Data in this exercise:
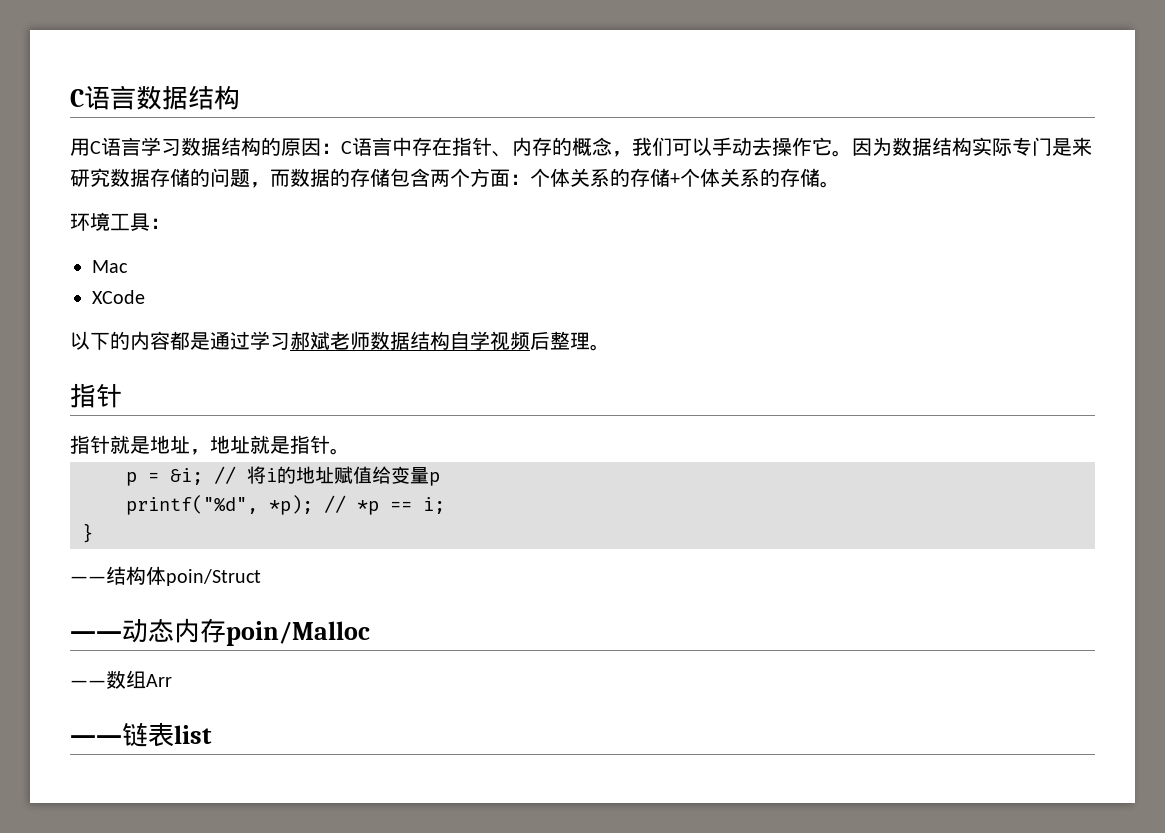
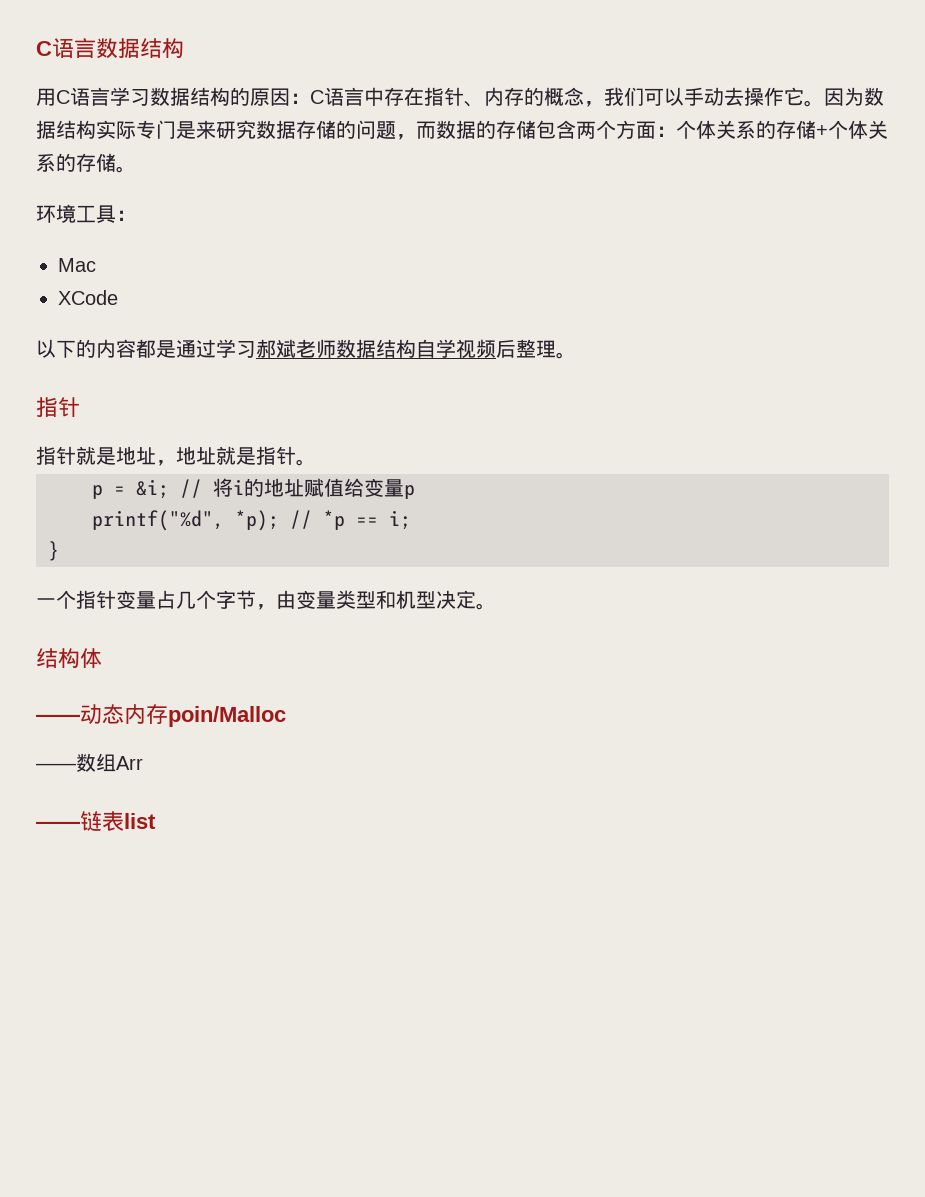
[70,576,106,583] —— -> [36,590,496,610] 一个指针变量占几个字节，由变量类型和机型决定。 //
[166,569,261,586] poin/Struct -> (102, 658) none

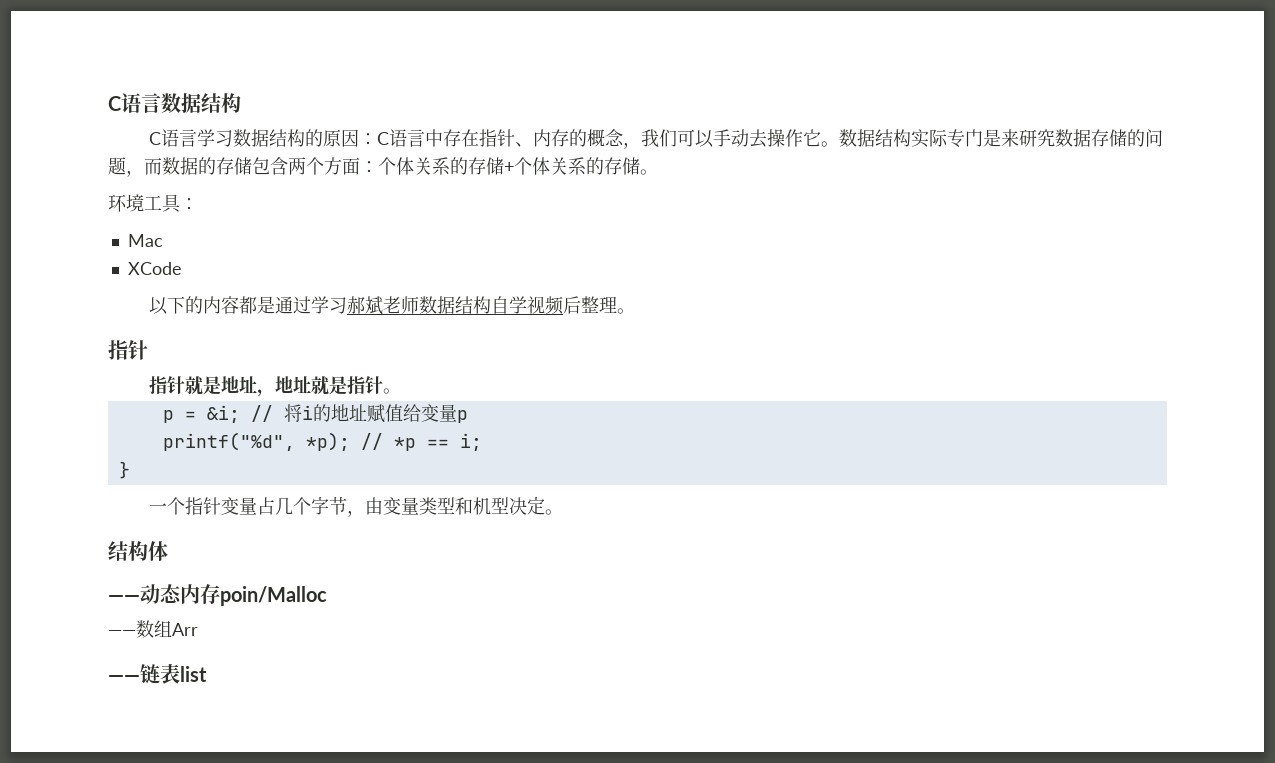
[36,88,56,106] 用 -> (241, 103) none
[824,87,864,106] 因为 -> (839, 144) none

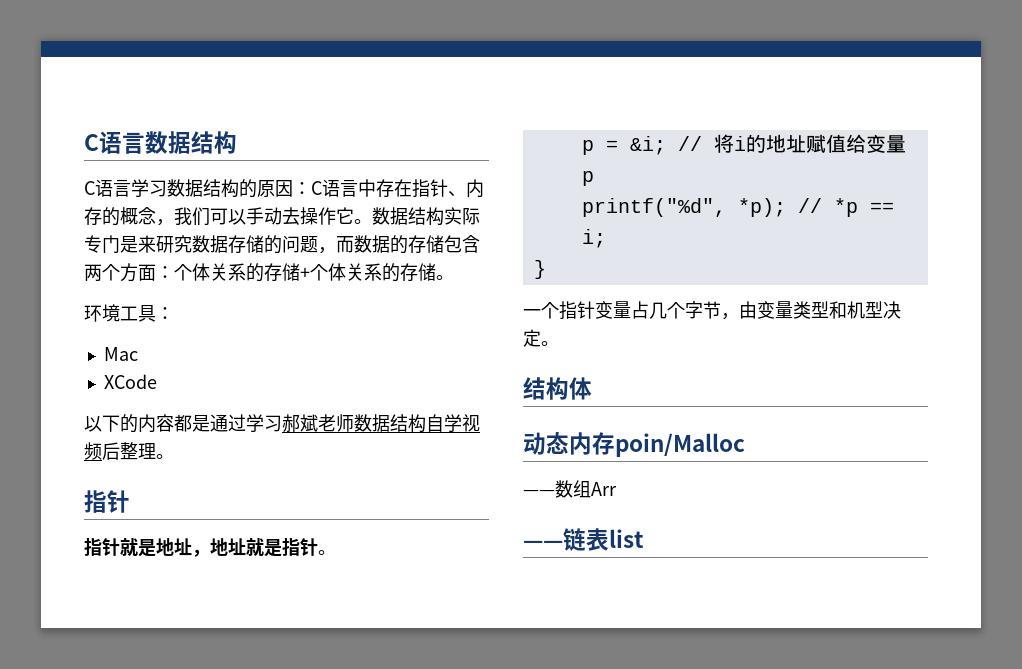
[108,595,140,602] —— -> (592, 388) none

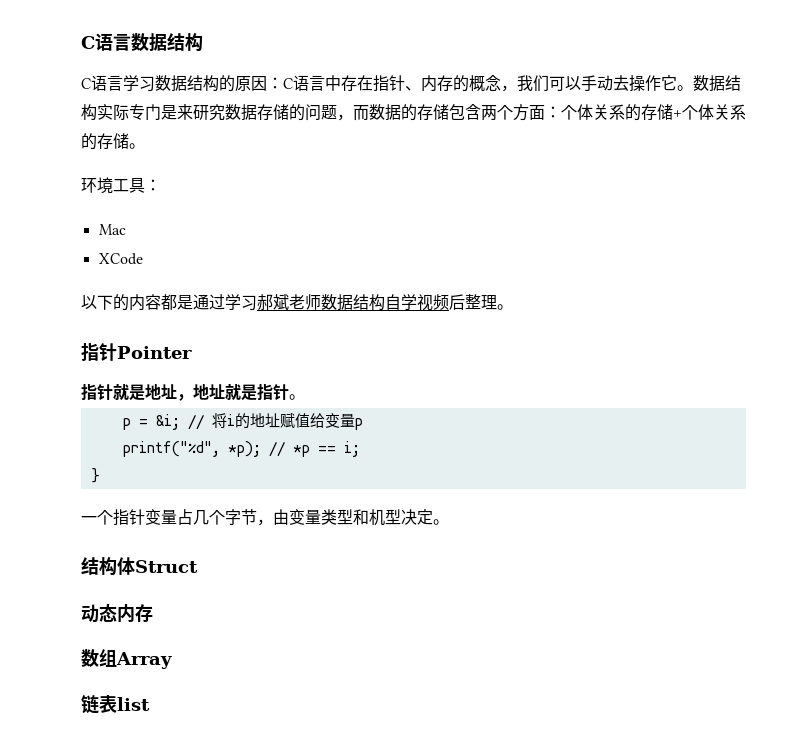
(130, 501) none -> [117,346,192,359] Pointer
(592, 388) none -> [135,560,198,573] Struct
[615,433,745,457] [523,480,617,498] [523,540,563,548] poin/Malloc // ——数组Arr // —— -> [81,649,172,669] // 数组Array //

Instructions for the task:
Output the material above exactly, without pictures.

Output below:
[70,576,106,583] —— -> [36,590,496,610] 一个指针变量占几个字节，由变量类型和机型决定。 //
[166,569,261,586] poin/Struct -> (102, 658) none

[36,88,56,106] 用 -> (241, 103) none
[824,87,864,106] 因为 -> (839, 144) none

[108,595,140,602] —— -> (592, 388) none

(130, 501) none -> [117,346,192,359] Pointer
(592, 388) none -> [135,560,198,573] Struct
[615,433,745,457] [523,480,617,498] [523,540,563,548] poin/Malloc // ——数组Arr // —— -> [81,649,172,669] // 数组Array //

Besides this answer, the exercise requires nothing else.